Performance counter kernel module

As promised, I’ve described the design of a Linux loadable kernel module that allows user-space access to the Raspberry Pi (ARM 1176) performance counters. By the way, the design of the module is not specific to Raspbian Wheezy or even the Raspberry Pi for that matter. I believe that the kernel module could be used on the new Beagleboard Black (BBB) to enable user-space counter access on its ARM Cortex-A8 processor under Linux. I just ordered a BBB and will try out the code when possible. (Assuming quick delivery!)
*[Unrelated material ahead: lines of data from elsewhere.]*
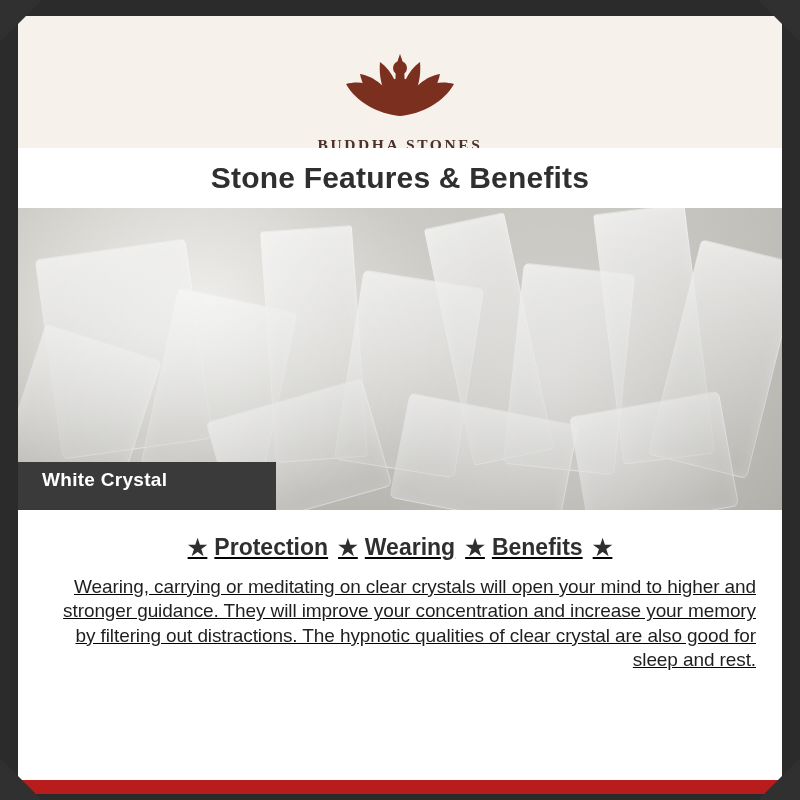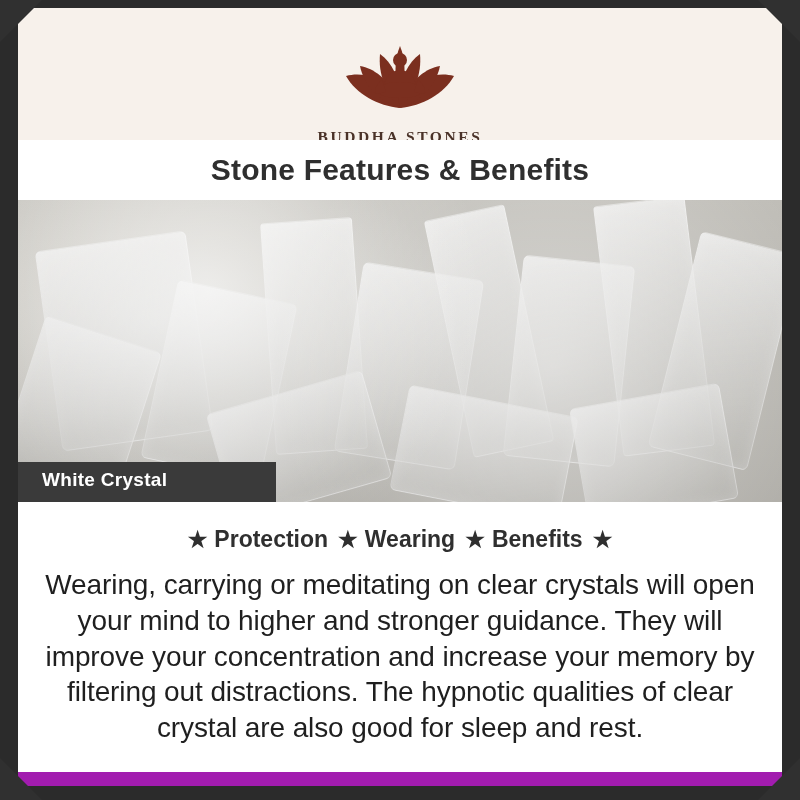--- a/index.html
+++ b/index.html
@@ -51,25 +51,26 @@
     bottom: 0; right: 0;
     width: 0; height: 0;
     background: transparent;
     border-bottom: 42px solid #303030;
     border-left: 42px solid transparent;
   }
 
   .card {
     position: absolute;
     left: 18px;
-    top: 8px;
+    top: 16px;
     width: 764px;
     height: 778px;
-    background: #a21caf;
-    overflow: hidden;
+    background: #b91c1c;
+    overflow: hidden;
+    text-decoration: underline;
   }
 
   
   .header {
     position: relative;
     height: 192px;
     background: #f7f1eb;
     text-align: center;
   }
   .logo-wrap {
@@ -143,21 +144,21 @@
   }
   .caption-tag {
     position: absolute;
     left: 0;
     bottom: 0;
     height: 36px;
     min-width: 210px;
     background: #3a3a3a;
     display: flex;
     align-items: center;
-    padding: 0 24px 4px 24px;
+    padding: 0 24px 12px 24px;
     z-index: 3;
   }
   .caption-tag .caption-text {
     color: #ffffff;
     font-size: 19px;
     font-weight: bold;
     letter-spacing: 0.3px;
   }
 
   
@@ -182,24 +183,24 @@
     font-weight: bold;
     color: #2f2f2f;
     white-space: nowrap;
   }
   .star {
     color: #2f2f2f;
     font-size: 22px;
     line-height: 1;
   }
   .description {
-    font-size: 28px;
+    font-size: 19px;
     line-height: 1.28;
     color: #1f1f1f;
-    text-align: center;
+    text-align: right;
     letter-spacing: -0.1px;
   }
 </style>
 </head>
 <body>
 
 <div class="page">
 
   <div class="corner corner-tl"></div>
   <div class="corner corner-tr"></div>

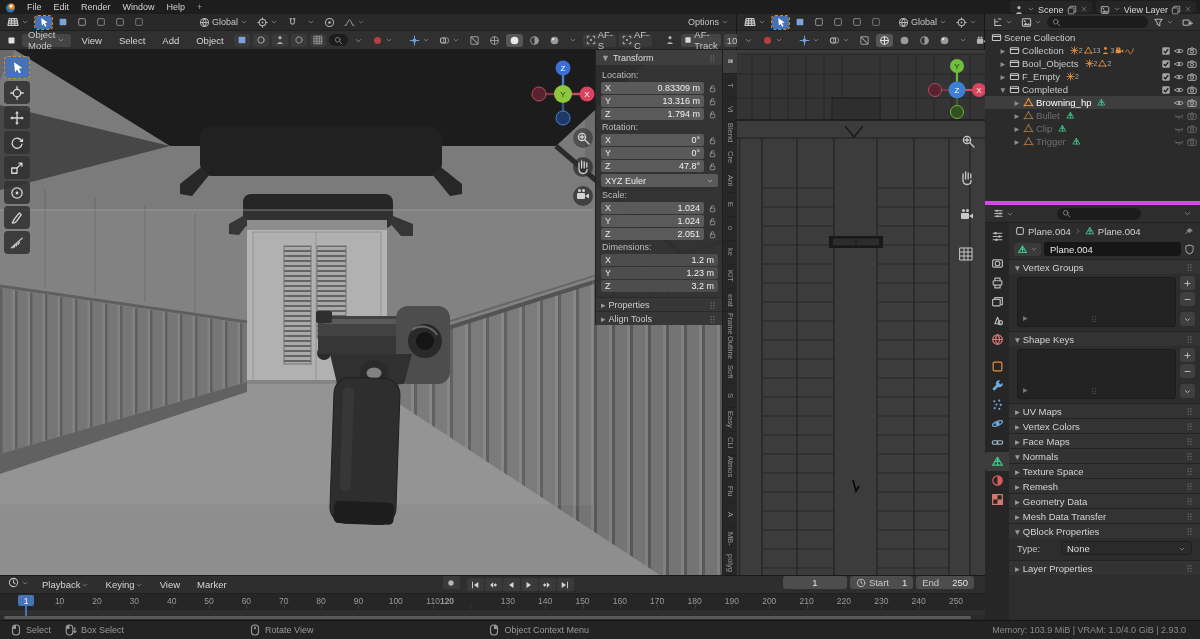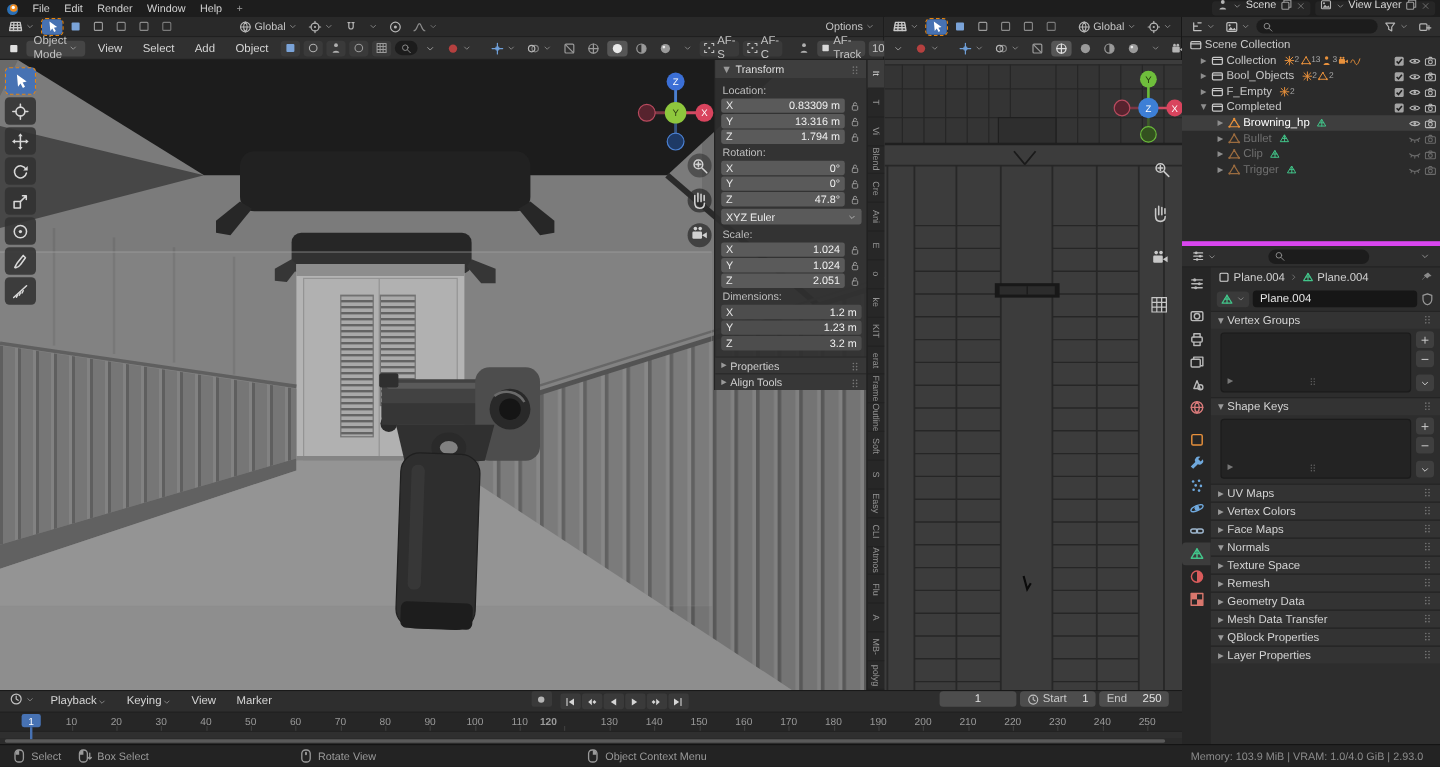--- a/index.html
+++ b/index.html
@@ -11,21 +11,21 @@
   .ic .f{fill:currentColor;stroke:none}
   .row{display:flex;align-items:center}
   
   #topbar{position:absolute;left:0;top:0;width:1200px;height:14px;background:#1d1d1d;display:flex;align-items:center;font-size:9px;z-index:40}
   #topmenus span{padding:0 6px;color:#d2d2d2;cursor:default}
   #wstabs{display:flex;height:14px;margin-left:6px}
   .wstab{padding:0 9px;line-height:14px;color:#9f9f9f;border-right:1px solid #242424}
   .wstab.active{background:#3f3f3f;color:#ececec}
   #wsadd{padding:0 6px;color:#9f9f9f}
   #topright{margin-left:auto;display:flex;align-items:center;gap:4px;padding-right:4px}
-  .tchip{display:flex;align-items:flex-end;gap:3px;height:12px;background:#262626;border-radius:3px;padding:4px 4px;color:#d8d8d8}
+  .tchip{display:flex;align-items:flex-start;gap:3px;height:12px;background:#262626;border-radius:3px;padding:4px 4px;color:#d8d8d8}
   
   .hdrA{height:17px;background:#292929;border-bottom:1px solid #1f1f1f;display:flex;align-items:center;padding:0 4px;gap:3px;font-size:9px}
   .hdrB{height:19px;background:#303030;border-bottom:1px solid #1f1f1f;display:flex;align-items:center;padding:0 4px;gap:3px;font-size:9.5px}
   .chip{display:flex;align-items:center;gap:2px;padding:0 3px;height:13px;border-radius:3px;background:#3a3a3a;color:#c5c5c5}
   .chip.flat{background:transparent}
   .chip.active-tool{background:#4772b3;outline:1px dashed #e8850d;outline-offset:0;color:#fff}
   .chip.dd{background:#454545}
   .menu{padding:0 7px;color:#d6d6d6}
   .sep{width:1px;height:12px;background:#222;margin:0 2px}
   .spacer{flex:1}
@@ -1714,20 +1714,29 @@
               <span>QBlock Properties</span>
               <span class="dots"><svg class="ic" width="9" height="9" viewBox="0 0 12 12" style="color:#777">
                   <circle cx="4.2" cy="2.6" r=".9" class="f"></circle>
                   <circle cx="7.8" cy="2.6" r=".9" class="f"></circle>
                   <circle cx="4.2" cy="6" r=".9" class="f"></circle>
                   <circle cx="7.8" cy="6" r=".9" class="f"></circle>
                   <circle cx="4.2" cy="9.4" r=".9" class="f"></circle>
                   <circle cx="7.8" cy="9.4" r=".9" class="f"></circle>
                 </svg></span>
             </div>
+            <div class="inlinerow">
+              <span style="width:40px;color:#c0c0c0">Type:</span>
+              <span class="ddfield">
+                <span>None</span>
+                <span style="margin-left:auto"><svg class="ic" width="8" height="8" viewBox="0 0 12 12" style="color:#9a9a9a">
+                    <path d="M3.2 4.8l2.8 2.8 2.8-2.8" class="s"></path>
+                  </svg></span>
+              </span>
+            </div>
           </div>
           <div class="pnl">
             <div class="pnl-hdr">
               <span style="color:#9a9a9a">▸</span>
               <span>Layer Properties</span>
               <span class="dots"><svg class="ic" width="9" height="9" viewBox="0 0 12 12" style="color:#777">
                   <circle cx="4.2" cy="2.6" r=".9" class="f"></circle>
                   <circle cx="7.8" cy="2.6" r=".9" class="f"></circle>
                   <circle cx="4.2" cy="6" r=".9" class="f"></circle>
                   <circle cx="7.8" cy="6" r=".9" class="f"></circle>
@@ -1844,21 +1853,21 @@
         <span class="tick-label" style="left: 283.711px;">70</span>
         <span class="tick-mark" style="left: 283.711px;"></span>
         <span class="tick-label" style="left: 321.06px;">80</span>
         <span class="tick-mark" style="left: 321.06px;"></span>
         <span class="tick-label" style="left: 358.41px;">90</span>
         <span class="tick-mark" style="left: 358.41px;"></span>
         <span class="tick-label" style="left: 395.759px;">100</span>
         <span class="tick-mark" style="left: 395.759px;"></span>
         <span class="tick-label" style="left: 433.108px;">110</span>
         <span class="tick-mark" style="left: 433.108px;"></span>
-        <span class="tick-label" style="left: 457px; font-weight: bold;">120</span>
+        <span class="tick-label" style="left: 447px; font-weight: bold;">120</span>
         <span class="tick-mark" style="left: 470.458px;"></span>
         <span class="tick-label" style="left: 507.807px;">130</span>
         <span class="tick-mark" style="left: 507.807px;"></span>
         <span class="tick-label" style="left: 545.157px;">140</span>
         <span class="tick-mark" style="left: 545.157px;"></span>
         <span class="tick-label" style="left: 582.506px;">150</span>
         <span class="tick-mark" style="left: 582.506px;"></span>
         <span class="tick-label" style="left: 619.855px;">160</span>
         <span class="tick-mark" style="left: 619.855px;"></span>
         <span class="tick-label" style="left: 657.205px;">170</span>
The kernel module alone isn’t enough to measure performance events. In fact, the kernel module doesn’t even touch the counters. It merely flips a privileged hardware bit which lets user-space programs read and write the performance counters and control register. So, I have also written a few user-space C functions to configure, clear, start and stop the performance counters. An application program just needs to call a few functions to choose the events to be measured and start counting, to stop counting, to get the raw counts, and to print the event counts.

I have uploaded the source for both the kernel module (aprof.c) and the user-space functions (rpi_pmu.h and rpi_pmu.c). In addition, there is source for some utility functions that I like to use in benchmark programs (test_common.h and test_common.c). All of this is a work in progress and I will update the source when major enhancements or changes are made.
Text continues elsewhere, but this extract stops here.